The 2021 Draughon Seminars in State and Local History presents Dr. Shari L. Williams on Wednesday, September 29th, 2021 at 10:00am. To receive a Zoom link, register at aub.ie/draughonseminars
African American women played a crucial role in the Black Freedom Struggle in the United States, and one significant but overlooked contribution of their leadership development was participation in the United States Department of Agriculture (USDA) Negro Cooperative Extension home demonstration and 4-H clubs. In addition to learning skills related to cooking, cleaning, canning, sewing and other domestic chores, many assumed leadership roles in Alabama neighborhood clubs and county-level councils, and, over time, club activities became an intergenerational emancipatory realm of personal fulfillment and citizenship rights consciousness. Focusing on Alabama from 1928-1955, and, especially, the life and work of Macon County’s Laura Randolph Day, Dr. Williams uses historical and genealogical research to explain how Daly’s work was grounded in and enhanced by existing Afrocentric kinship, community and religious beliefs and cultural practices.

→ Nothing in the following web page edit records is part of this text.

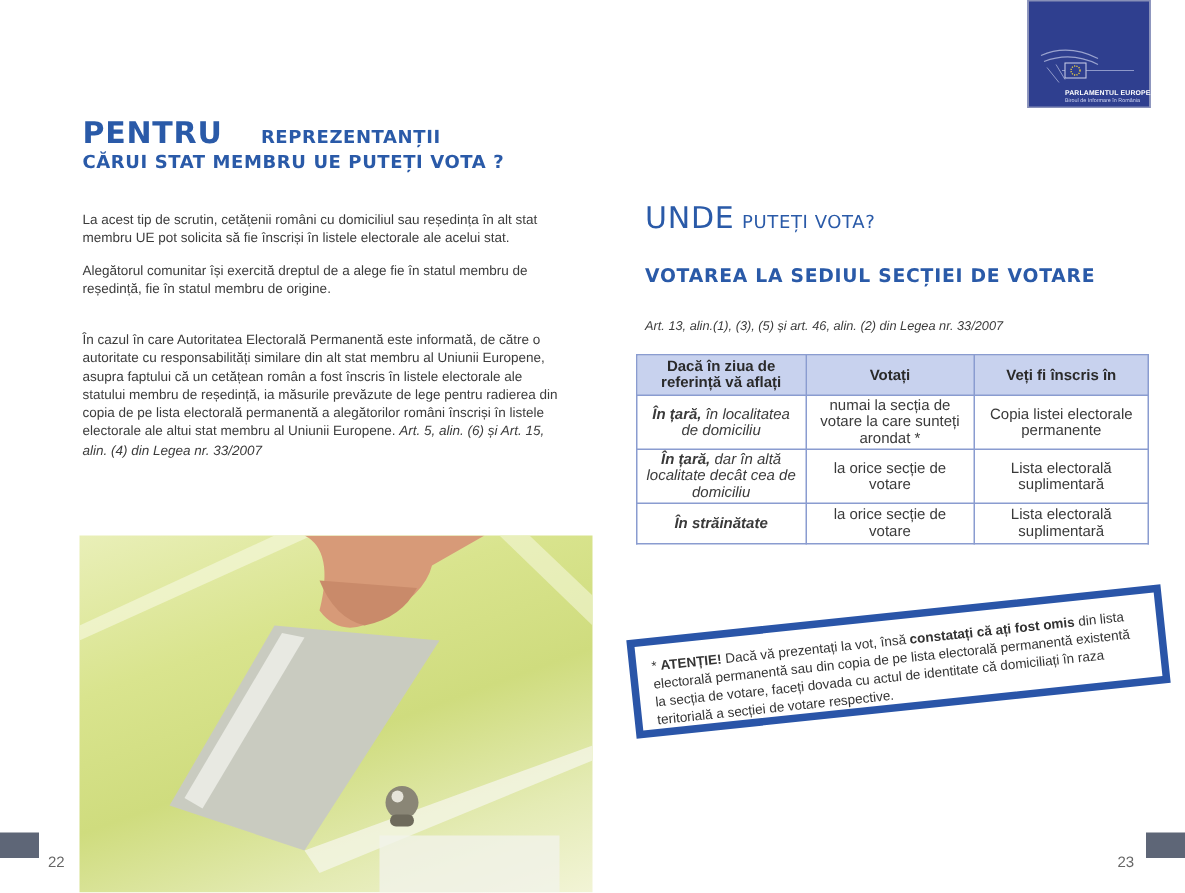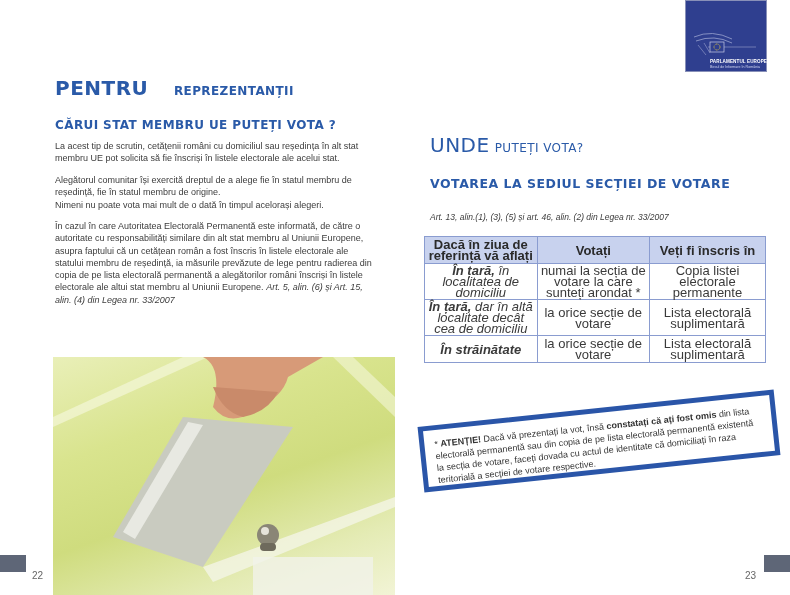"CĂRUI STAT MEMBRU UE PUTEȚI" .h-left .line2 { margin-top: 18px -> 1px }
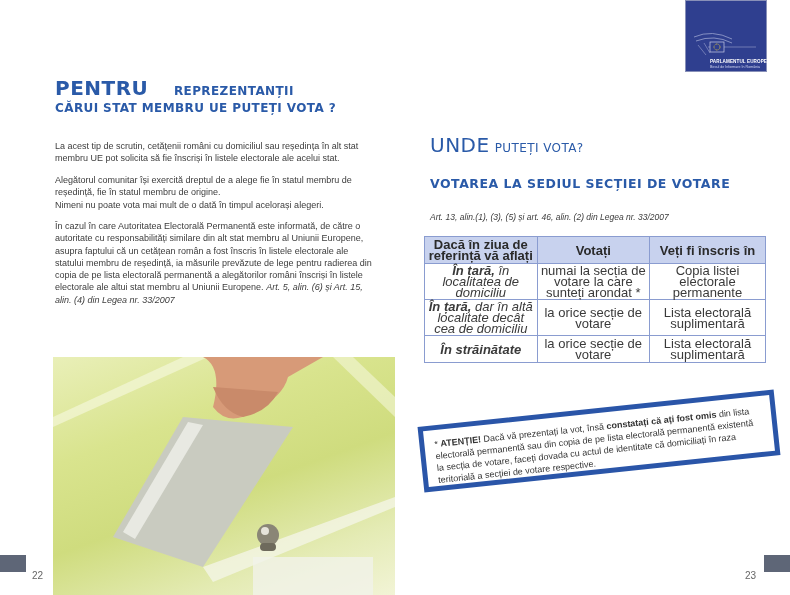"Nimeni nu poate vota mai" p { html: <p>Nimeni nu poate vota mai mult de o dată în timpul acelorași alegeri.</p> -> none }
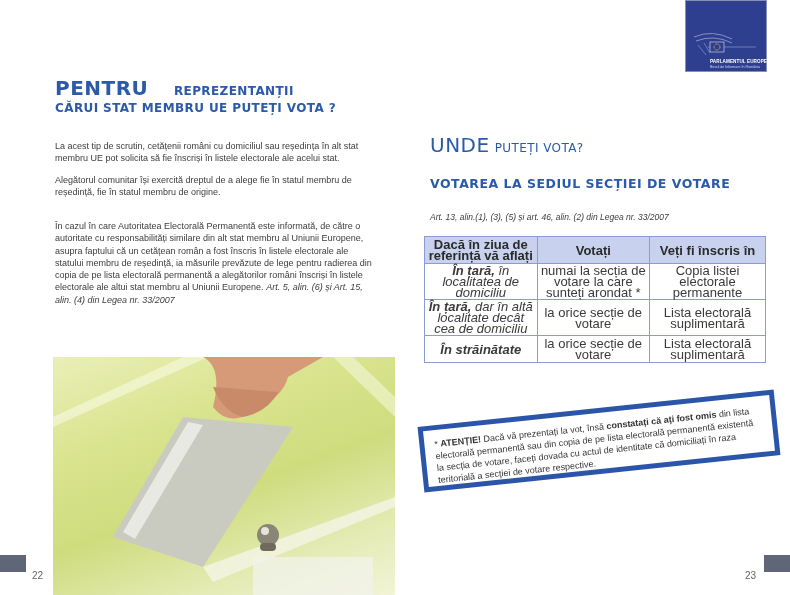"Dacă în ziua de referință" table.vote { font-size: 13px -> 10px }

Dr. Shari L. Williams is a historian of the modern American south. She is the executive director of The Ridge Macon County Archaeology Project which operates an interpretative center in Warrior Stand that offers educational programming focused on the history of the Federal Road through Macon County, multicultural migration and rural community development.
Draughon Seminars in State and Local History are a series of lectures sponsored by the Caroline Marshall Draughon Center for the Arts and Humanities in the College of Liberal Arts at Auburn University. The series is funded by the Kelly Mosley Endowment in honor of Dr. Ralph B. Draughon, president of Auburn University from 1947 to 1965. For more information, please visit auburn.edu/cah.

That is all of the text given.